### Task goal
Give the records below again in full, exactly as written, but without any images.

### Source material
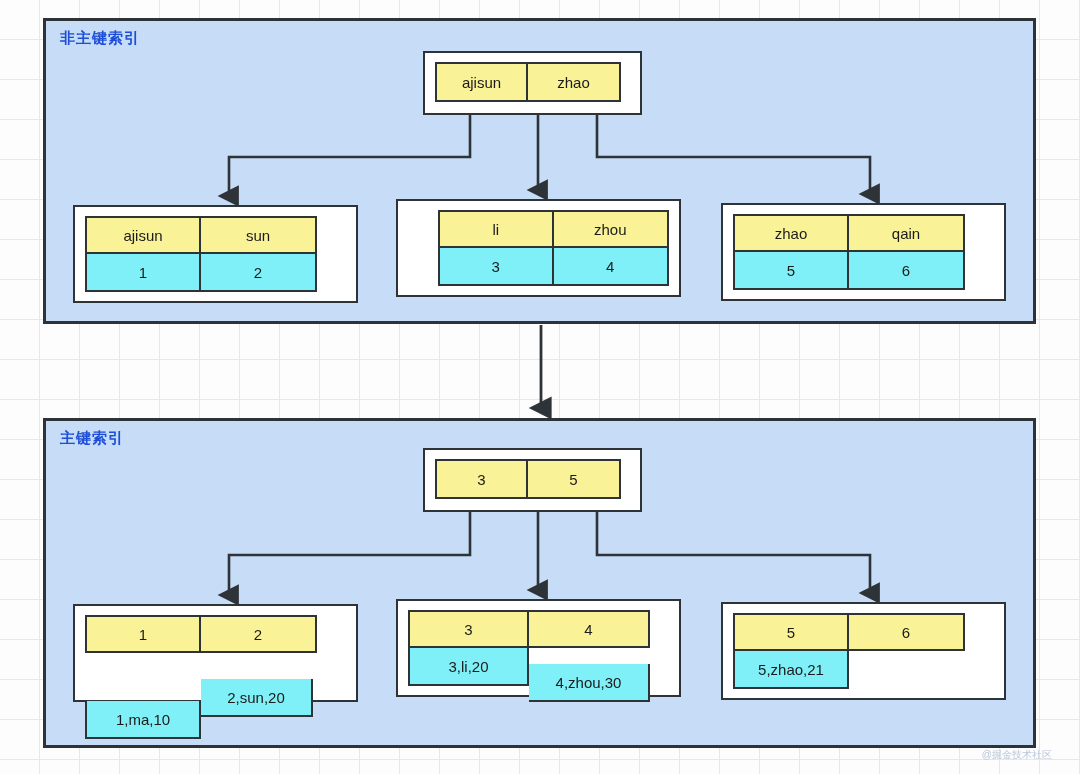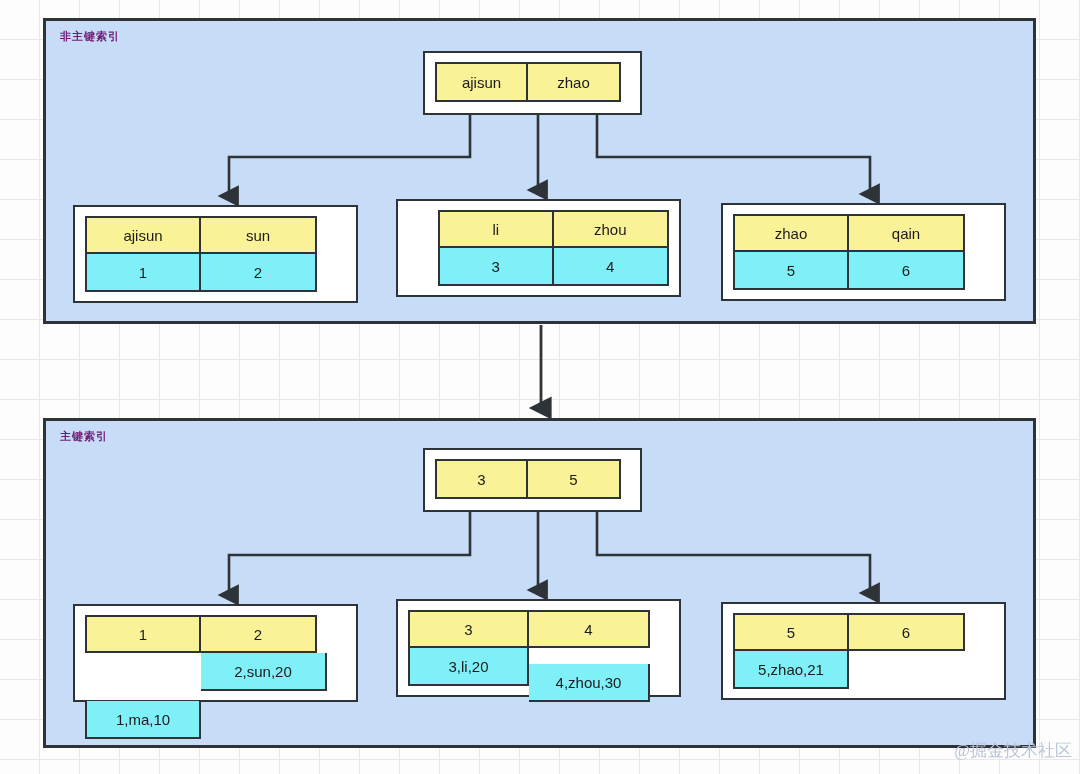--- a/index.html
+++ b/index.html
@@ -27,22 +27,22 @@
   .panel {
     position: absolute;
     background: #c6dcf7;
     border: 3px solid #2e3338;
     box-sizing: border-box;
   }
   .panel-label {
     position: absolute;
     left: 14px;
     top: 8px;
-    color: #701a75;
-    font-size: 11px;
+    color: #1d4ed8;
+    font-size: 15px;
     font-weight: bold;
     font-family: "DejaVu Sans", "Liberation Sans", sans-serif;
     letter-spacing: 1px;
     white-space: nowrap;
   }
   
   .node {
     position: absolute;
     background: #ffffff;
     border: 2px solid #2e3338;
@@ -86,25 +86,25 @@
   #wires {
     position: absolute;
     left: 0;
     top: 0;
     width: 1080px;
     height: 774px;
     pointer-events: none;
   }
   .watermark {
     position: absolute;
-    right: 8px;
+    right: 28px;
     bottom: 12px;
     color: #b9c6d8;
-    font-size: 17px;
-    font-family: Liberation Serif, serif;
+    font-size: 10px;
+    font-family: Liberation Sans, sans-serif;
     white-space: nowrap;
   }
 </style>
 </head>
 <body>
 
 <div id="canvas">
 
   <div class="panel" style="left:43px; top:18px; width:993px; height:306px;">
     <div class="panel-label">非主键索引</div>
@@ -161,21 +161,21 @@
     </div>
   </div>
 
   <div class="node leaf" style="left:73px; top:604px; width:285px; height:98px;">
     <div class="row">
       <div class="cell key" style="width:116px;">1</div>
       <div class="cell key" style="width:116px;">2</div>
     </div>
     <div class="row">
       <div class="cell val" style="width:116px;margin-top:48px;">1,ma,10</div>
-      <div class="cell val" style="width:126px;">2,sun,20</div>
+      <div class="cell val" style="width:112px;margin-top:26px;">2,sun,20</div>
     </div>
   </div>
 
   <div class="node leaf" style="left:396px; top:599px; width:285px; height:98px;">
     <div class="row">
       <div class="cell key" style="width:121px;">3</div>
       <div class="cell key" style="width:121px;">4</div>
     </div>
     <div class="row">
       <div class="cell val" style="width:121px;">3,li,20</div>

### Answer to this problem
--- a/index.html
+++ b/index.html
@@ -27,22 +27,22 @@
   .panel {
     position: absolute;
     background: #c6dcf7;
     border: 3px solid #2e3338;
     box-sizing: border-box;
   }
   .panel-label {
     position: absolute;
     left: 14px;
     top: 8px;
-    color: #701a75;
-    font-size: 11px;
+    color: #1d4ed8;
+    font-size: 15px;
     font-weight: bold;
     font-family: "DejaVu Sans", "Liberation Sans", sans-serif;
     letter-spacing: 1px;
     white-space: nowrap;
   }
   
   .node {
     position: absolute;
     background: #ffffff;
     border: 2px solid #2e3338;
@@ -86,25 +86,25 @@
   #wires {
     position: absolute;
     left: 0;
     top: 0;
     width: 1080px;
     height: 774px;
     pointer-events: none;
   }
   .watermark {
     position: absolute;
-    right: 8px;
+    right: 28px;
     bottom: 12px;
     color: #b9c6d8;
-    font-size: 17px;
-    font-family: Liberation Serif, serif;
+    font-size: 10px;
+    font-family: Liberation Sans, sans-serif;
     white-space: nowrap;
   }
 </style>
 </head>
 <body>
 
 <div id="canvas">
 
   <div class="panel" style="left:43px; top:18px; width:993px; height:306px;">
     <div class="panel-label">非主键索引</div>
@@ -161,21 +161,21 @@
     </div>
   </div>
 
   <div class="node leaf" style="left:73px; top:604px; width:285px; height:98px;">
     <div class="row">
       <div class="cell key" style="width:116px;">1</div>
       <div class="cell key" style="width:116px;">2</div>
     </div>
     <div class="row">
       <div class="cell val" style="width:116px;margin-top:48px;">1,ma,10</div>
-      <div class="cell val" style="width:126px;">2,sun,20</div>
+      <div class="cell val" style="width:112px;margin-top:26px;">2,sun,20</div>
     </div>
   </div>
 
   <div class="node leaf" style="left:396px; top:599px; width:285px; height:98px;">
     <div class="row">
       <div class="cell key" style="width:121px;">3</div>
       <div class="cell key" style="width:121px;">4</div>
     </div>
     <div class="row">
       <div class="cell val" style="width:121px;">3,li,20</div>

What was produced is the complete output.